The problem:
Word for word, restate the records from their first line through the line with "امتحان الفصل الدراســي", both ends included; omit each picture.

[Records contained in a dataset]
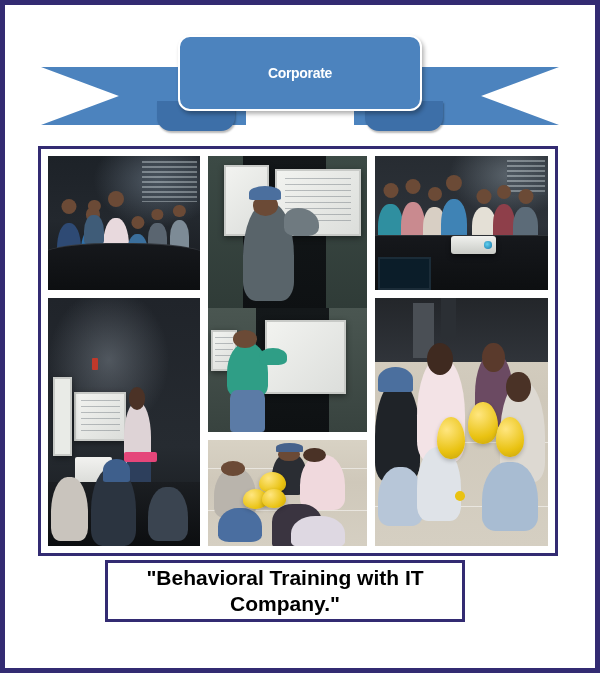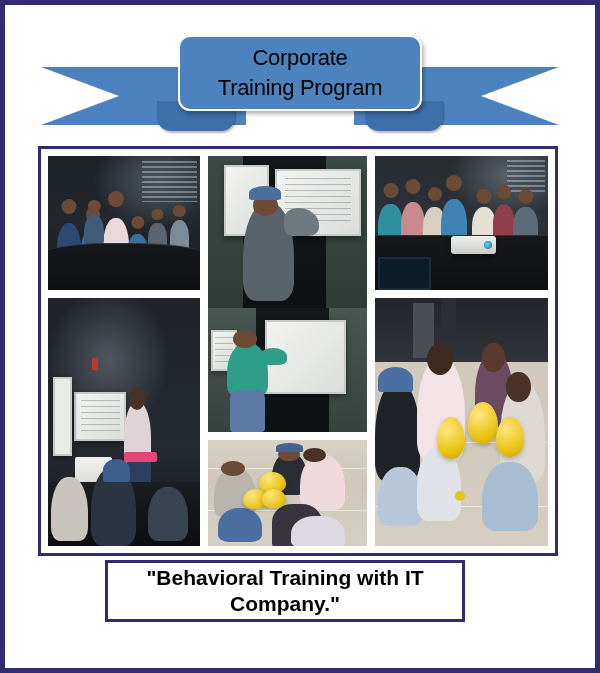"Corporate" .ribbon-line { color: #000000 -> #ffffff; font-size: 22px -> 14px; font-weight: normal -> bold }
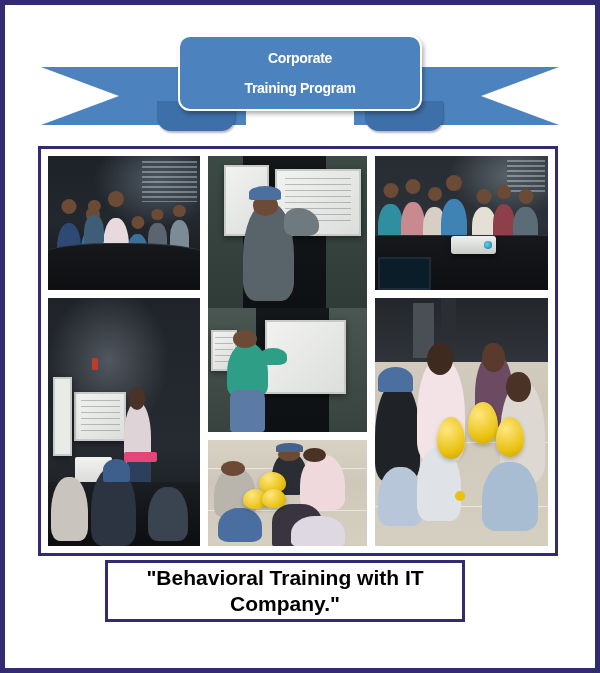"Training Program" div.ribbon-line { html: <div>Training Program</div> -> none }
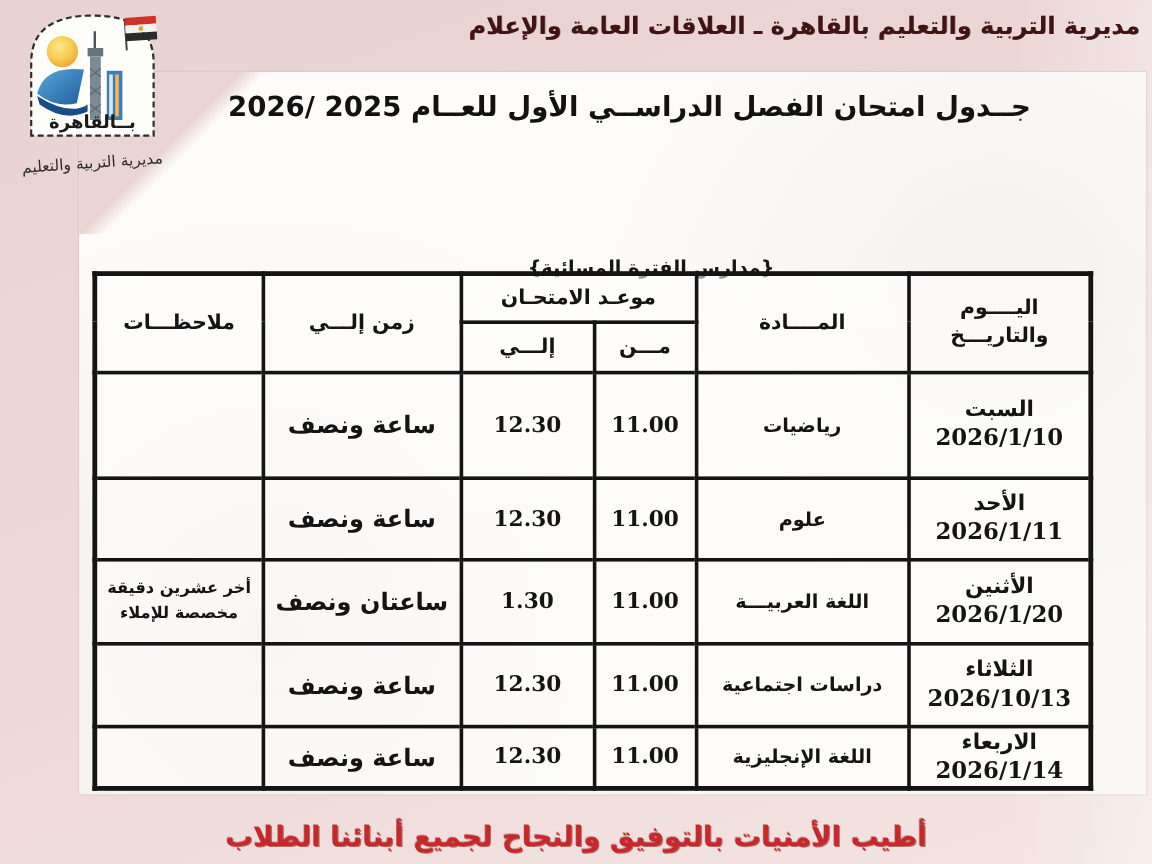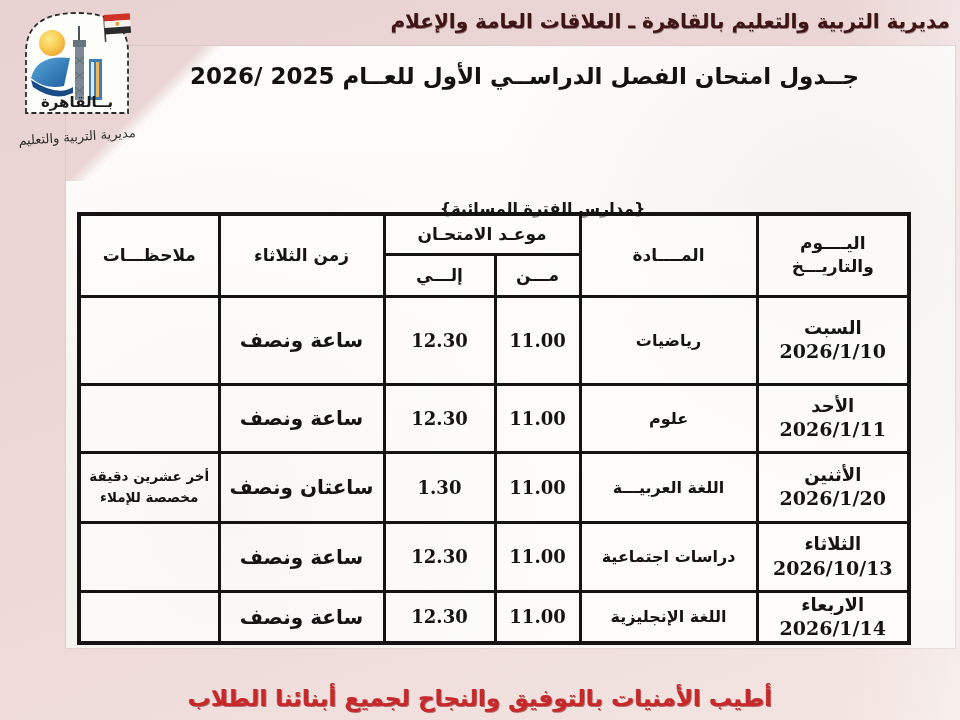"جــدول امتحان الفصل الدراســي الأول" .paper { top: 46px -> 60px }
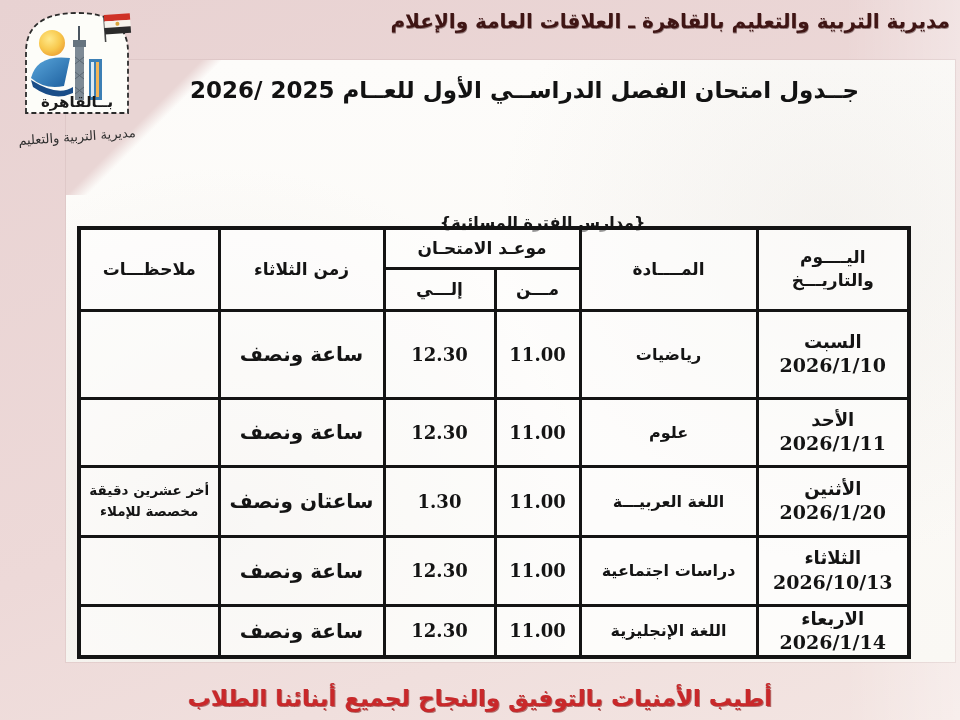"زمن الثلاثاء" th { text: الثلاثاء -> إلـــي }
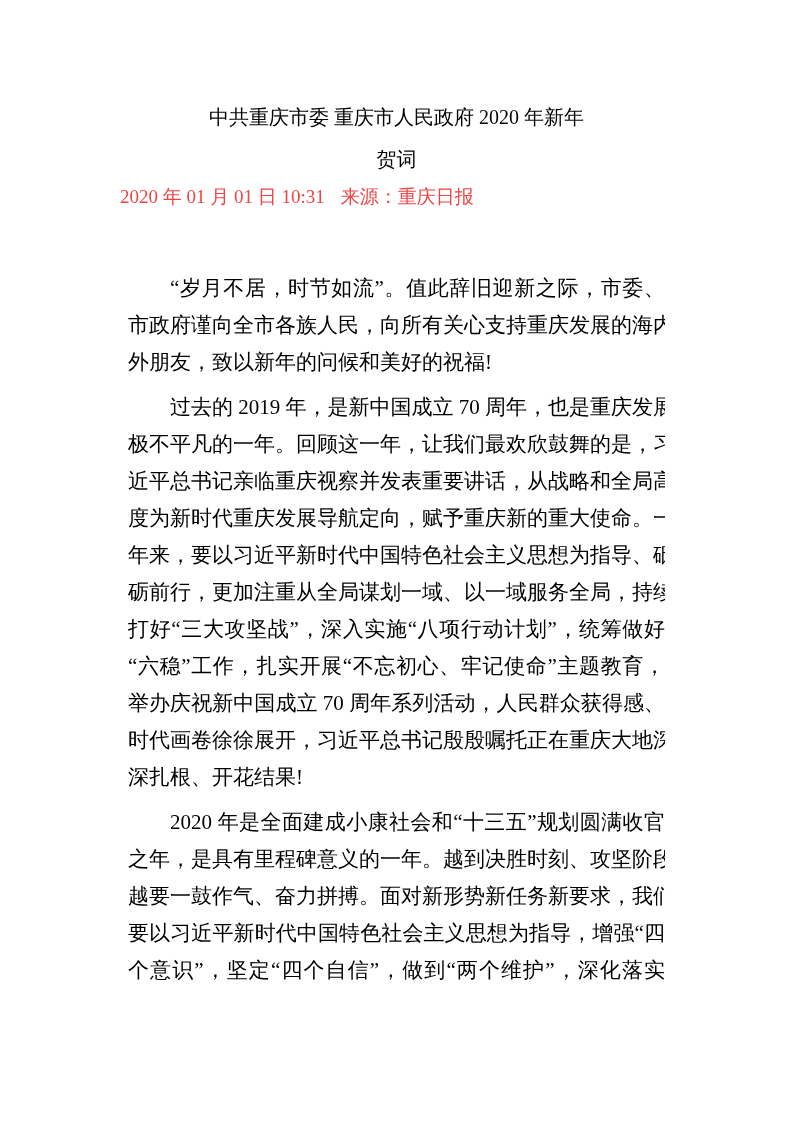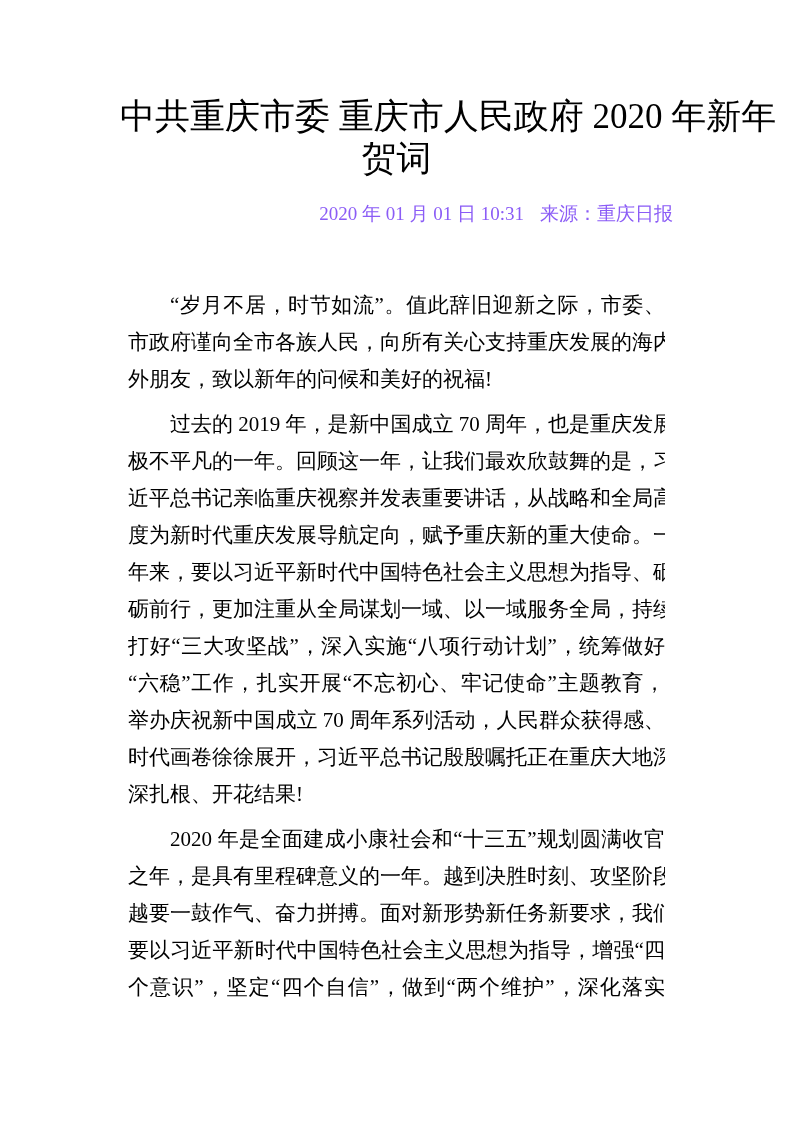"中共重庆市委 重庆市人民政府 2020 年新年" .title { font-size: 35px -> 20px }
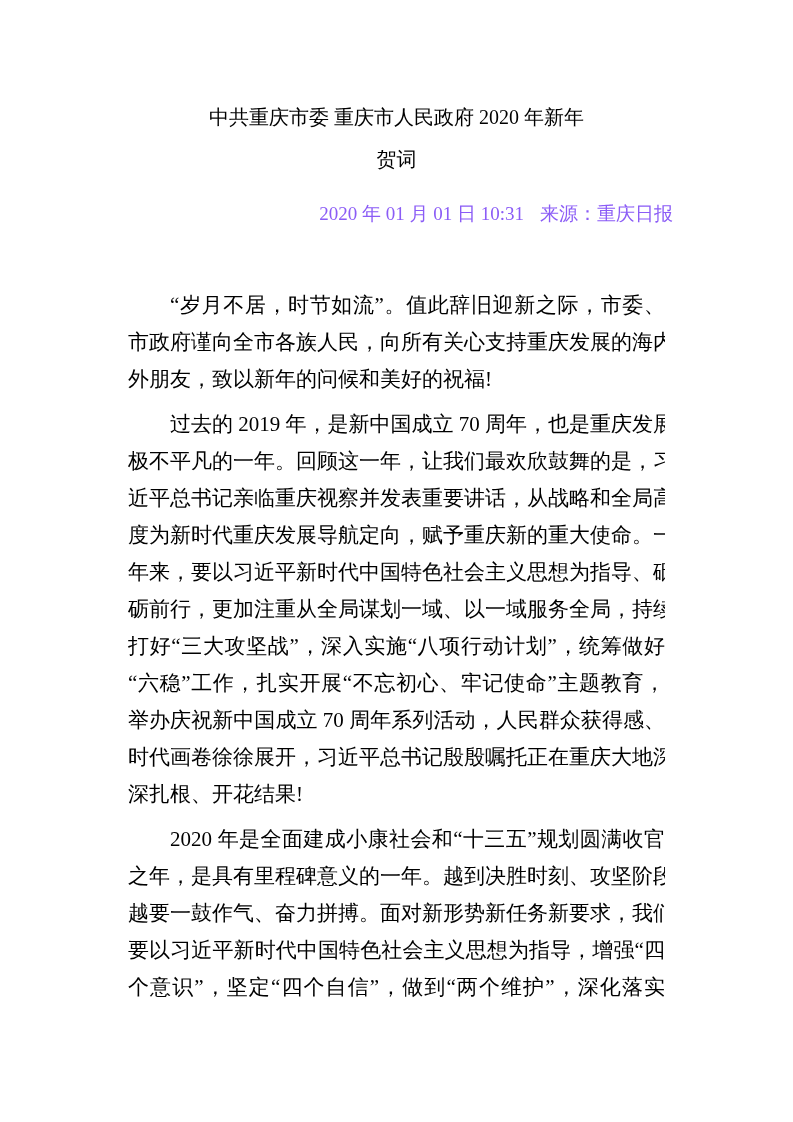"2020 年 01 月 01" .meta { color: #8b5cf6 -> #ef4444; margin-top: 21px -> 4px; text-align: right -> left }
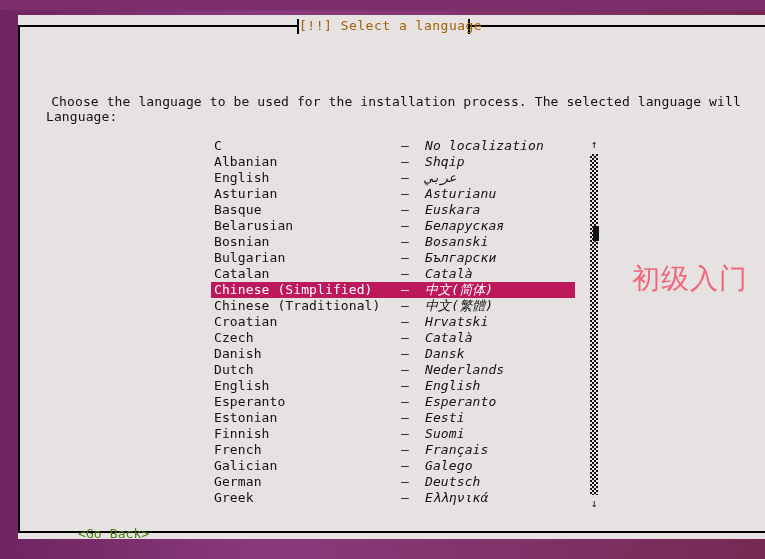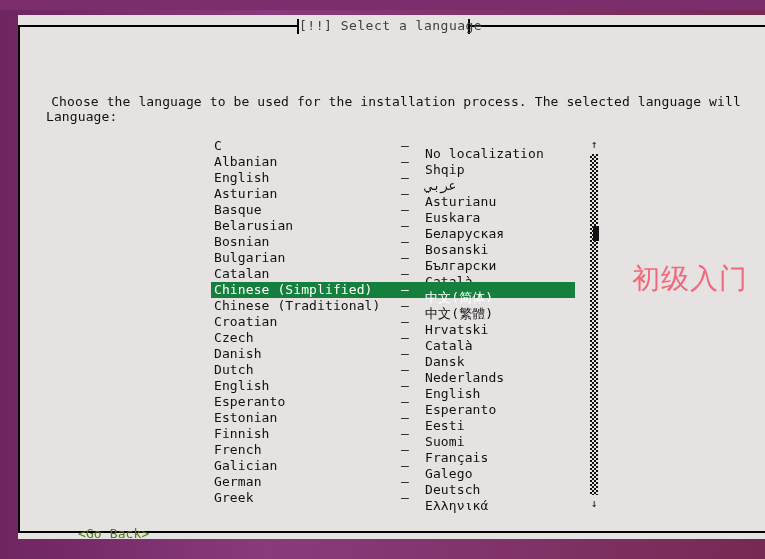"[!!] Select a language" .title { color: #404040 -> #a16207 }
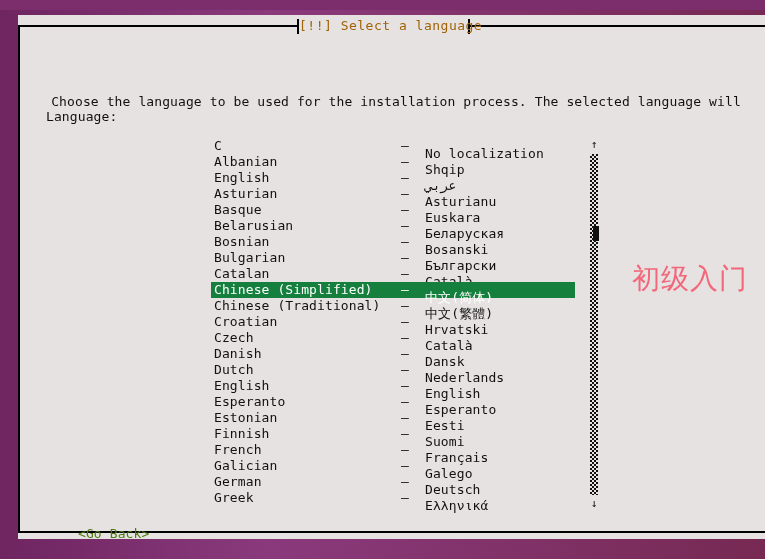"No localization" .lang-native { font-style: none -> italic; top: 8px -> 0 }
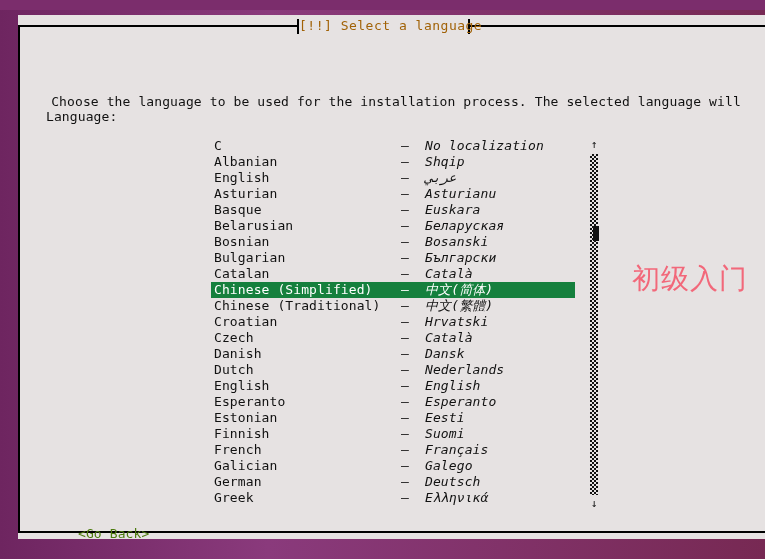"Chinese (Simplified)" .lang-row.selected { background: #15803d -> #be185d }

Your solution:
"Corporate" .ribbon-line { color: #000000 -> #ffffff; font-size: 22px -> 14px; font-weight: normal -> bold }
"Training Program" div.ribbon-line { html: <div>Training Program</div> -> none }
"جــدول امتحان الفصل الدراســي الأول" .paper { top: 46px -> 60px }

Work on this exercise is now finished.